- La exención permite la compra de petróleo ruso hasta el 16 de mayo, reemplazando una anterior que expiró el 11 de abril.
- Los precios del petróleo cayeron un 9% a 90 dólares por barril tras la reapertura del estrecho de Hormuz por Irán.
- Más de 80 instalaciones de petróleo y gas han sido dañadas en el Medio Oriente debido a la guerra, afectando el suministro global.
- La presión sobre Trump proviene de críticos internos y aliados internacionales que piden restricciones más estrictas sobre el petróleo ruso.
- La renovación de la exención podría estabilizar los precios a corto plazo, pero socavar los esfuerzos de Occidente para limitar los ingresos de Rusia.
- La fecha límite del 16 de mayo será crítica para observar cambios en las políticas de sanciones y su impacto en los precios del petróleo.
El gobierno de Donald Trump renovó el 17 de abril una exención que permite a ciertos países comprar petróleo ruso sancionado en el mar, a pesar de las críticas de parlamentarios que acusan a la administración de ser demasiado indulgente con Moscú en medio de la guerra en Ucrania. Esta exención, emitida por el Departamento del Tesoro, permite la compra de petróleo y derivados rusos hasta el 16 de mayo, reemplazando una exención anterior que había expirado el 11 de abril. La medida se produce en un contexto de aumento de los precios globales de la energía, exacerbados por el conflicto en Medio Oriente, especialmente la guerra entre Estados Unidos e Irán.
Los precios del petróleo cayeron un 9% el mismo día de la renovación, alcanzando aproximadamente 90 dólares por barril, tras la reapertura temporal del estrecho de Hormuz por parte de Irán, un punto estratégico para el tráfico de petróleo. Sin embargo, la guerra ha causado la peor interrupción en el suministro global de energía en la historia, según la Agencia Internacional de Energía. Más de 80 instalaciones de petróleo y gas en el Medio Oriente han sido dañadas, lo que genera incertidumbre sobre la estabilidad del mercado energético.

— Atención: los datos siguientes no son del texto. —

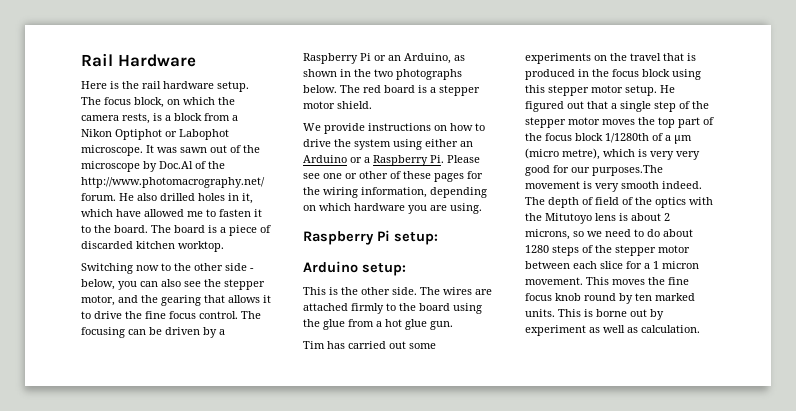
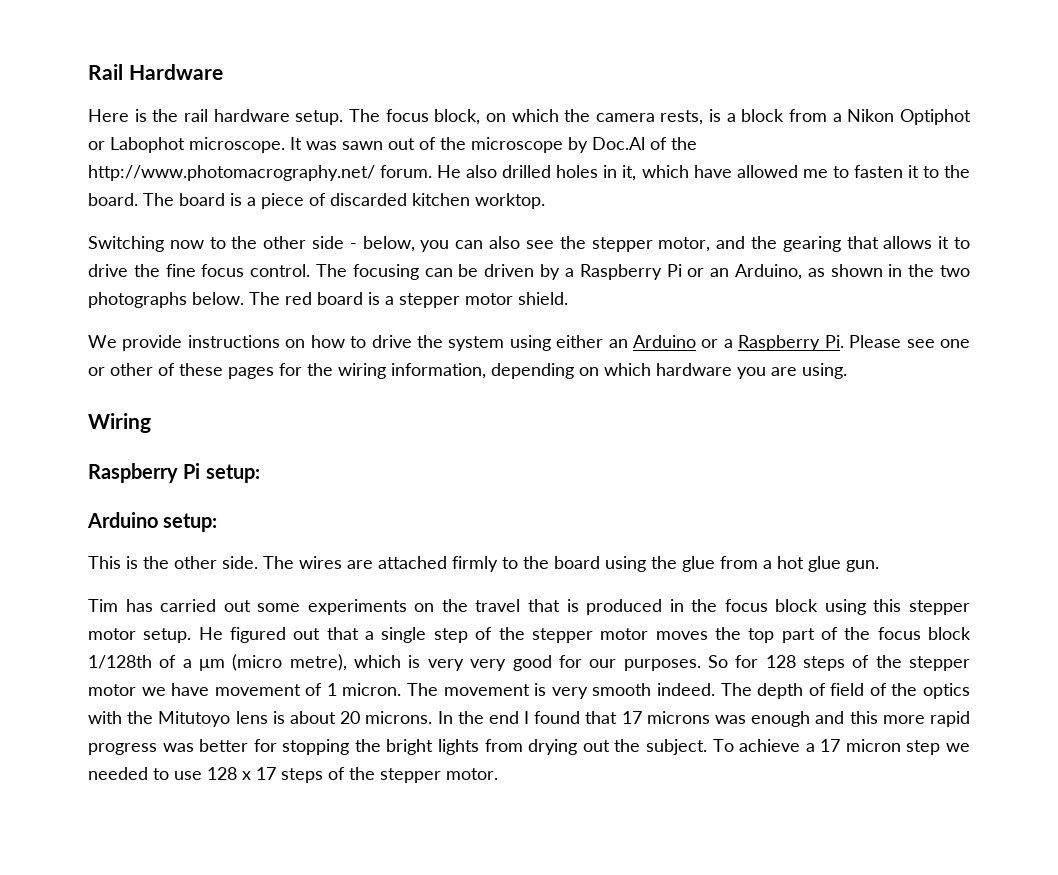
(482, 208) none -> [88,413,151,433] // Wiring
[605,133,649,143] 1/1280th -> [88,655,152,669] 1/128th
[592,165,663,176] purposes.The -> [623,655,971,671] [88,683,439,696] purposes. So for 128 steps of the stepper motor we have movement of 1 micron. The
[664,213,670,221] [525,229,693,240] [525,245,690,256] [525,261,699,269] [525,277,689,285] [525,293,695,304] [525,309,664,320] [525,325,700,336] 2 microns, so we need to do about 1280 steps of the stepper motor between each slice for a 1 micron movement. This moves the fine focus knob round by ten marked units. This is borne out by experiment as well as calculation. -> [340,711,970,727] [88,739,970,755] [88,767,498,783] 20 microns. In the end I found that 17 microns was enough and this more rapid progress was better for stopping the bright lights from drying out the subject. To achieve a 17 micron step we needed to use 128 x 17 steps of the stepper motor.

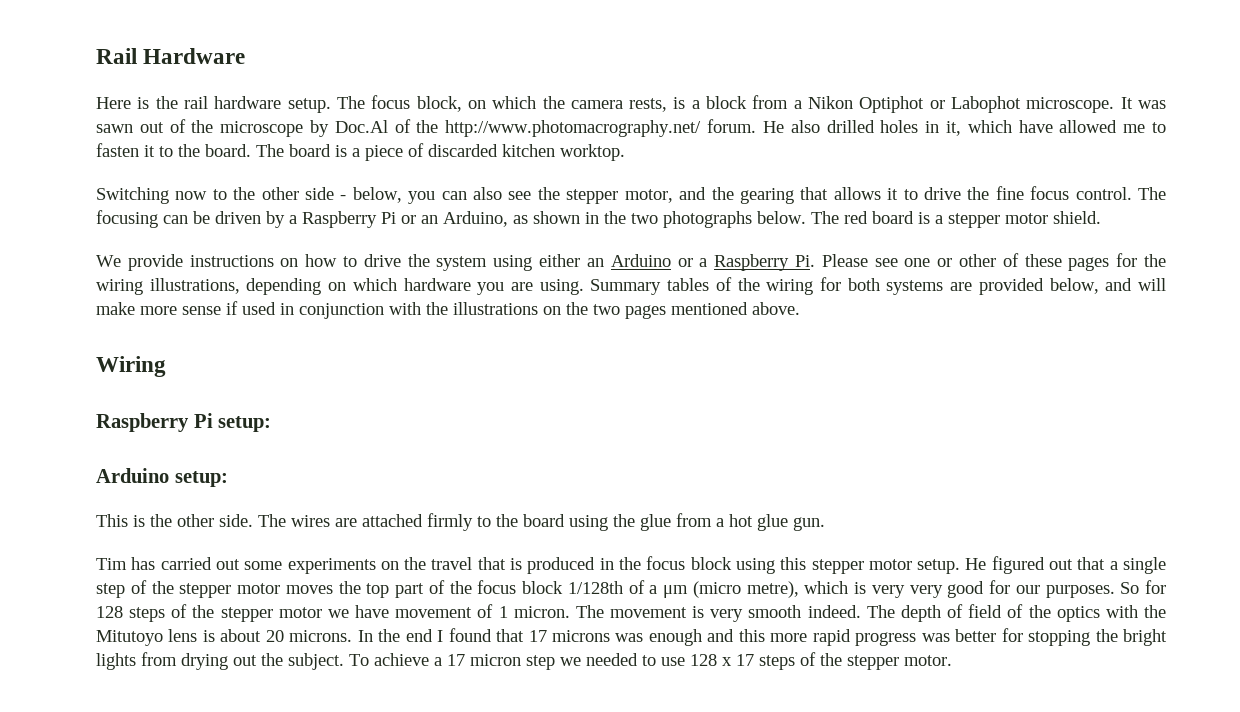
[391,363,486,379] information, -> [149,278,240,294] illustrations,
(847, 371) none -> [590,277,1166,295] [96,301,800,319] Summary tables of the wiring for both systems are provided below, and will make more sense if used in conjunction with the illustrations on the two pages mentioned above.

La presión sobre Trump proviene no solo de los críticos dentro de su propio partido, sino también de aliados internacionales que han instado a Estados Unidos a mantener restricciones más estrictas sobre el petróleo ruso. Durante las reuniones del G20 y del Fondo Monetario Internacional en Washington, se discutió la necesidad de extender la exención, lo que indica que la política energética de Estados Unidos está siendo influenciada por consideraciones geopolíticas y económicas más amplias. El secretario del Tesoro, Scott Bessent, había mencionado previamente que no se renovaría la exención para el petróleo ruso, lo que hace que esta decisión sea aún más sorprendente.
Para los inversores, la renovación de la exención podría tener implicancias significativas. La posibilidad de que el petróleo ruso siga fluyendo al mercado podría ayudar a estabilizar los precios a corto plazo, pero también podría socavar los esfuerzos de Occidente para limitar los ingresos de Rusia en medio de su conflicto con Ucrania. Esto podría llevar a una mayor volatilidad en los precios del petróleo, afectando a las acciones de empresas energéticas y a los mercados de commodities en general. Además, la presión política sobre Trump podría intensificarse a medida que se acercan las elecciones de medio término en noviembre, lo que podría influir en futuras decisiones sobre políticas energéticas.
A futuro, los inversores deben estar atentos a cómo se desarrollan las negociaciones entre Estados Unidos e Irán, especialmente en relación con el suministro de petróleo. La fecha límite del 16 de mayo para la exención renovada será un punto crítico a monitorear, así como cualquier anuncio relacionado con las sanciones a Rusia. La dinámica del mercado energético seguirá siendo volátil, y los cambios en las políticas de sanciones podrían tener un impacto significativo en los precios del petróleo y en la economía global en su conjunto.